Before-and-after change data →
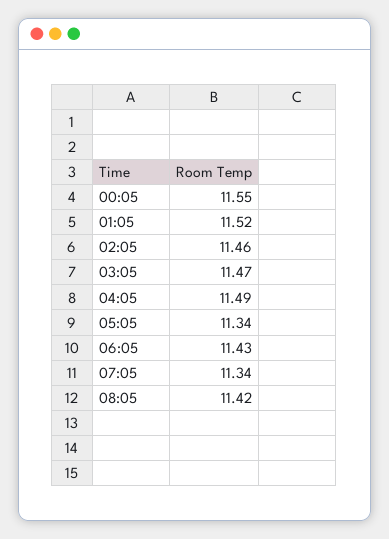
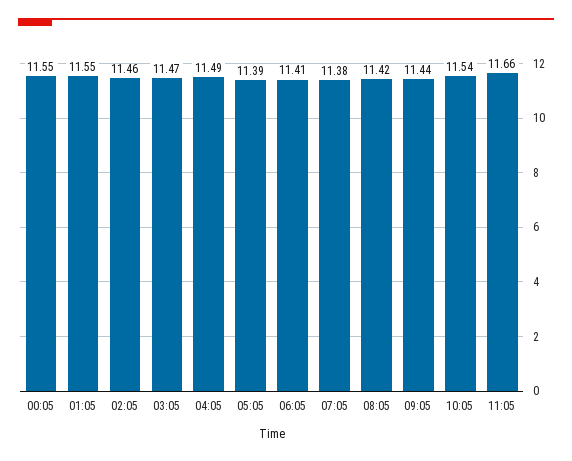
01:05: 11.52 -> 11.55
05:05: 11.34 -> 11.39
06:05: 11.43 -> 11.41
07:05: 11.34 -> 11.38
09:05: none -> 11.44
10:05: none -> 11.54
11:05: none -> 11.66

Assigned task → Copy out each line from the preceding entries that mentions the word "none".

Solution to the problem →
09:05: none -> 11.44
10:05: none -> 11.54
11:05: none -> 11.66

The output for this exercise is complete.